=== Exercise details ===
From the entries that follow, extract each line holding the string "justify".

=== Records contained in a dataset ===
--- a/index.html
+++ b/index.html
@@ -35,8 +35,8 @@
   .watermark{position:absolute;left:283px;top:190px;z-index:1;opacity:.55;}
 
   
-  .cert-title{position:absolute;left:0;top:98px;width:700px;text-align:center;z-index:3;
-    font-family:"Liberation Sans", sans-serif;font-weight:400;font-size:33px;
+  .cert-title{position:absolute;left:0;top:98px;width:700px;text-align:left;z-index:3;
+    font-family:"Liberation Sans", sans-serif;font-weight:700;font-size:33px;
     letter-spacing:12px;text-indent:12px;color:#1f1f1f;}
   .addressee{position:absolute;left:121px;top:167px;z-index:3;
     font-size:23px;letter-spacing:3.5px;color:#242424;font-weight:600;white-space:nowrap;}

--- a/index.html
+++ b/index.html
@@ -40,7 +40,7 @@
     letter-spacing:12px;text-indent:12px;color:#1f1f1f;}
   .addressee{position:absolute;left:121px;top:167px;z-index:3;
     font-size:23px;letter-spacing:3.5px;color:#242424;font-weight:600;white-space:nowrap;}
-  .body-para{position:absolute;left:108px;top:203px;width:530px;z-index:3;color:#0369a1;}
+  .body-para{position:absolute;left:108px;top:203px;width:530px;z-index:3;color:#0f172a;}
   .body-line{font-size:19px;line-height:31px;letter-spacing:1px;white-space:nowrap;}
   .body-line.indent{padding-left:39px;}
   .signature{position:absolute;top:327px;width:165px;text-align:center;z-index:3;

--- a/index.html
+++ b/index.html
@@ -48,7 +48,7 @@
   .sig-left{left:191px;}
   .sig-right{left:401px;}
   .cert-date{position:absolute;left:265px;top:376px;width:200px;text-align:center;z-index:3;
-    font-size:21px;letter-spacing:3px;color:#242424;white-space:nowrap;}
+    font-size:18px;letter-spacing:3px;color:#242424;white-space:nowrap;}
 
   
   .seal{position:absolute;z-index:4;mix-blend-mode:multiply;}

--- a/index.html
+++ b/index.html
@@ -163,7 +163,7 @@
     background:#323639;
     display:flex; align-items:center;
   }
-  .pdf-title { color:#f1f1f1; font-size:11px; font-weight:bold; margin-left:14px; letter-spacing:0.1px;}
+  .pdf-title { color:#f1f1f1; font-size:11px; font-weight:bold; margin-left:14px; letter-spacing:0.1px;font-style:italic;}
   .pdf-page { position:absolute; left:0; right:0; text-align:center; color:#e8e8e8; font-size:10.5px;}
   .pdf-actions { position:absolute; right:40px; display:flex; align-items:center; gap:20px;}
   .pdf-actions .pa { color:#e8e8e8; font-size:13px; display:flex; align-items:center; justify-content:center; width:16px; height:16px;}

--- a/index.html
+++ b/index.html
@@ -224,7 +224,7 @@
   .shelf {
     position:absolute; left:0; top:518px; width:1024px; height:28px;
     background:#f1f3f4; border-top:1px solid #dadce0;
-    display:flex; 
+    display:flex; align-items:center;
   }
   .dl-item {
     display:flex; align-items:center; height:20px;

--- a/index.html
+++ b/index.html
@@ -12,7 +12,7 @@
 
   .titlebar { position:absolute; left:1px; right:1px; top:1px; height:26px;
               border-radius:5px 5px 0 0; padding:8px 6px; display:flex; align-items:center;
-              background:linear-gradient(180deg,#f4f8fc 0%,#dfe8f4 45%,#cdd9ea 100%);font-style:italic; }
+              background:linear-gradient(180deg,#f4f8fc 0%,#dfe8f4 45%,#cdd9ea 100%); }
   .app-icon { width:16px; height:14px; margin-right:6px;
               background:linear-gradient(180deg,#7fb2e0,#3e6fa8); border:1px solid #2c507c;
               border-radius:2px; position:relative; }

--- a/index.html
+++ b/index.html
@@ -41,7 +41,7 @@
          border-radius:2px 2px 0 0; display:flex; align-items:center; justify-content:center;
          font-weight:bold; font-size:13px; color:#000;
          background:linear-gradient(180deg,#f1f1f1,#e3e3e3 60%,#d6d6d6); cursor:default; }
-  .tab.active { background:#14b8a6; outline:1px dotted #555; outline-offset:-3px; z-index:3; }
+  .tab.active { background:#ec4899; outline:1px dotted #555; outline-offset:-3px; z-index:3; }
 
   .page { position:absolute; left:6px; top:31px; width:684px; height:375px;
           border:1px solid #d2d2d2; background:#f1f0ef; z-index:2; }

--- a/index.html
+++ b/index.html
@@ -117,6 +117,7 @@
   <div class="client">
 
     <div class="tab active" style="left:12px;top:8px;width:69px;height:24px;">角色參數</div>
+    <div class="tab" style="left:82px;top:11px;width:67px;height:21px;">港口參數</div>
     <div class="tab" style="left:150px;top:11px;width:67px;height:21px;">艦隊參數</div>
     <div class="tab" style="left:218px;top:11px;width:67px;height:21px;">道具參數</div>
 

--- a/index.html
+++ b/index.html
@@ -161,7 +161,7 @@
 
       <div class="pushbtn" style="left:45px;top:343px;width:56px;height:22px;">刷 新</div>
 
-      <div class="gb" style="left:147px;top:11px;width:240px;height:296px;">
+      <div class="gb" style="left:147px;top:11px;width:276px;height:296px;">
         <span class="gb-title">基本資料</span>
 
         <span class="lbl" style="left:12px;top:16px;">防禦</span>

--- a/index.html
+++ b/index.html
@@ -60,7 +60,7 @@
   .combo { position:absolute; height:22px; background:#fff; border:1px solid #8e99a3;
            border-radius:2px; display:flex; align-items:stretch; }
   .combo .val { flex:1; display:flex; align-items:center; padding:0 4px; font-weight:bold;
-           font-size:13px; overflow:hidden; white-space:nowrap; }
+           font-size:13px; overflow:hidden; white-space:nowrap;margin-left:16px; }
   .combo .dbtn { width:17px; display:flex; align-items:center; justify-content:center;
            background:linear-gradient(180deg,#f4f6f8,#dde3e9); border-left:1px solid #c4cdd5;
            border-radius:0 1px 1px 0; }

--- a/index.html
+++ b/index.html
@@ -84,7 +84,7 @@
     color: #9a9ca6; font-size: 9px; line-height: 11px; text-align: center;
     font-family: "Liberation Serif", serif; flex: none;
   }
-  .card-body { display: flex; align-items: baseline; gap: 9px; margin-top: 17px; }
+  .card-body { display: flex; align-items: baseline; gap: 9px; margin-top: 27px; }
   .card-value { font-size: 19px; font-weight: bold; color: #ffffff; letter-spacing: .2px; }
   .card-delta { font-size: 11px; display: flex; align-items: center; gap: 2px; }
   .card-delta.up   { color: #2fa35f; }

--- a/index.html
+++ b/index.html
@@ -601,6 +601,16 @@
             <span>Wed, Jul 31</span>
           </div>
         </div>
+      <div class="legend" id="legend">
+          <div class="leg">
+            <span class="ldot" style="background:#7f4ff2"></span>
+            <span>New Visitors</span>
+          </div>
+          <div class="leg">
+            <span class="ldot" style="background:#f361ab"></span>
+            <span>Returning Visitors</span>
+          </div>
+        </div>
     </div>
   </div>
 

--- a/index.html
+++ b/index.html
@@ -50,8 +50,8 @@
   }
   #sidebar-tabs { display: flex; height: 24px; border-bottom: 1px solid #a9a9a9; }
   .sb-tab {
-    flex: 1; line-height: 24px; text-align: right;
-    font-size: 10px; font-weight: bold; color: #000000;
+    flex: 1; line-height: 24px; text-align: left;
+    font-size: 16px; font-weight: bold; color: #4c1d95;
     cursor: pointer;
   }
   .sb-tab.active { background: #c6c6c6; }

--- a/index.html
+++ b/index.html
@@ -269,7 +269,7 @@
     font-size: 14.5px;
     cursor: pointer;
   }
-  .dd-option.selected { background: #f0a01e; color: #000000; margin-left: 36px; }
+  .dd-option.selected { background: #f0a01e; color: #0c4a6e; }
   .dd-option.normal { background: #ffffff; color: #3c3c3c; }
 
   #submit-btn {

=== Answer to this task ===
   .pdf-actions .pa { color:#e8e8e8; font-size:13px; display:flex; align-items:center; justify-content:center; width:16px; height:16px;}
          border-radius:2px 2px 0 0; display:flex; align-items:center; justify-content:center;
   .combo .dbtn { width:17px; display:flex; align-items:center; justify-content:center;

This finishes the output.